Post: Housing crash deniers ???

Chris JohnPosted
  • Posts 662
  • Votes 928

@Carlos Ptriawan

Ok, so you're saying that it's a good time to buy, but that you don't expect prices to get back to where they were a few months ago until late '25/early '26.  A couple of questions:

1.  Wouldn't I make easier money buying mutual funds/stocks?

2.  Or do you feel like real estate would be a better investment for you since you appear to be in the Bay Area and that market seems to have dropped more than others.  So, obviously with real estate being regional, are there specific markets that you're focusing on?

In the end, putting 20% down on a 350k property, plus fees, plus light renovation that always seems necessary (around 80-90k total) in the central valley and waiting for it get me 40k in equity a few years (that would be EXTREMELY difficult and expensive to access assuming it did happen) sounds pretty risky to me as I'd probably be cashflow negative that entire time.

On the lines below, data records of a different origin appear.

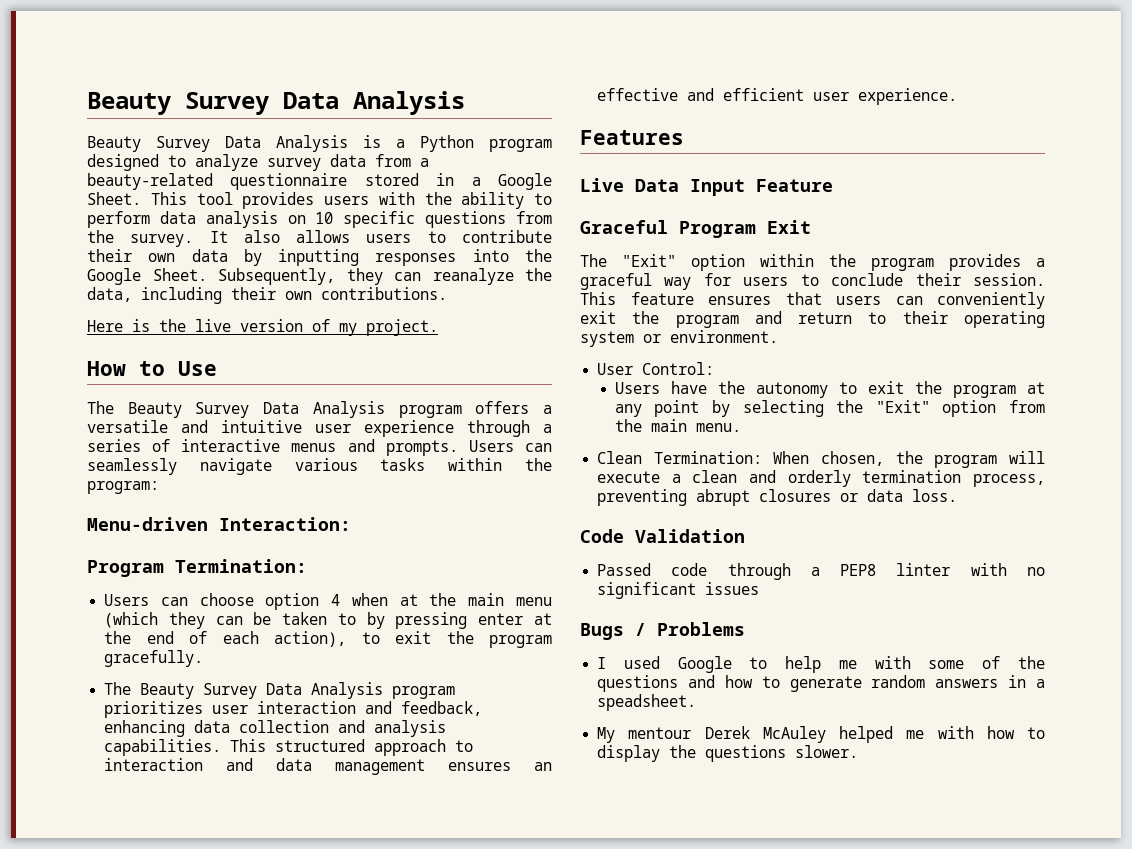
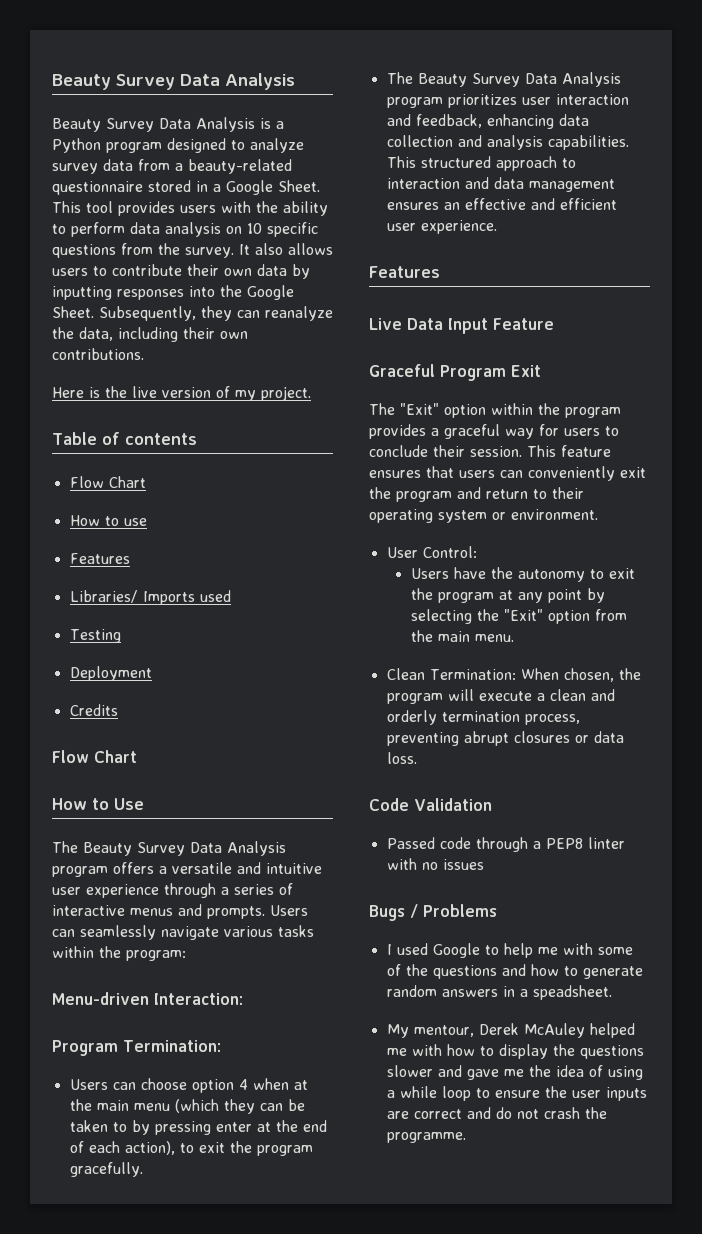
+ Table of contents
+ Flow Chart
+ How to use
+ Features
+ Libraries/ Imports used
+ Testing
+ Deployment
+ Credits
+ Flow Chart
- Passed code through a PEP8 linter with no significant issues
+ Passed code through a PEP8 linter with no issues
- My mentour Derek McAuley helped me with how to display the questions slower.
+ My mentour, Derek McAuley helped me with how to display the questions slower and gave me the idea of using a while loop to ensure the user inputs are correct and do not crash the programme.

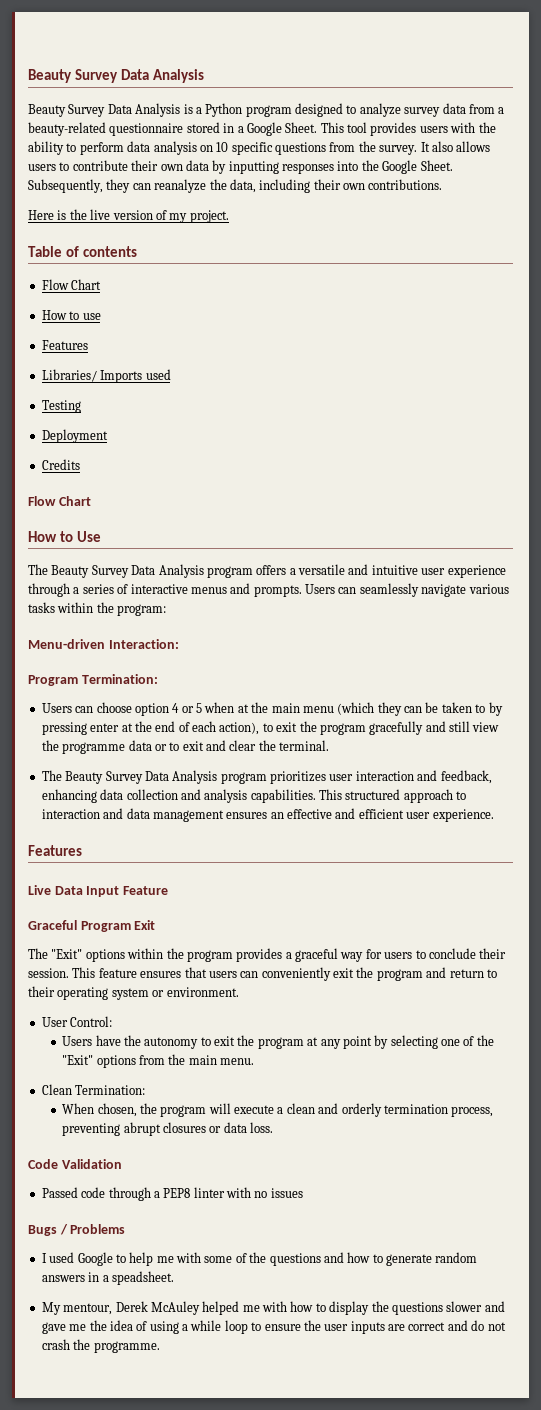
- Users can choose option 4 when at the main menu (which they can be taken to by pressing enter at the end of each action), to exit the program gracefully.
+ Users can choose option 4 or 5 when at the main menu (which they can be taken to by pressing enter at the end of each action), to exit the program gracefully and still view the programme data or to exit and clear the terminal.
- The "Exit" option within the program provides a graceful way for users to conclude their session.
+ The "Exit" options within the program provides a graceful way for users to conclude their session.
- Users have the autonomy to exit the program at any point by selecting the "Exit" option from the main menu.
+ Users have the autonomy to exit the program at any point by selecting one of the "Exit" options from the main menu.
- Clean Termination: When chosen, the program will execute a clean and orderly termination process, preventing abrupt closures or data loss.
+ Clean Termination:
+ When chosen, the program will execute a clean and orderly termination process, preventing abrupt closures or data loss.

Sorry, I just feel like I'm having a little trouble following your logic and timeline on still wanting to purchase over just putting money into the market since it seems like it's already dropped so much...

Thanks!

Post: Housing crash deniers ???

Chris JohnPosted
  • Posts 662
  • Votes 928

@Carlos Ptriawan

There's been a lot said on these threads that I agree with and some that I disagree with.  I must say that my overwhelming takeaway from this thread is your thoughts, such as:

"In the long term, real estate appreciation is equal to Money supply growth which is typicaly growing between 5-8% year.

Why we have 2020 crazy real estate appreciation is because we have abnormal 40% money supply growth.

In 2022, the money supply growth is negative 1 percent , as result real estate growth is flat or stagnant.

Moving forward especially by 2024 we have slow modest growth thus slower home price appreciation.

If one wanna do flip in CA one should do it when Fed is flattening the
rate or reducing the rate. This is the easiest window timeframe to make
money."

It makes total sense to me as it seems pretty intuitive, it's something that I never would've conceptualized on my own without you pointing it out, and it's something that I definitely plan to keep my eye on in the future.  Thank you for the insight!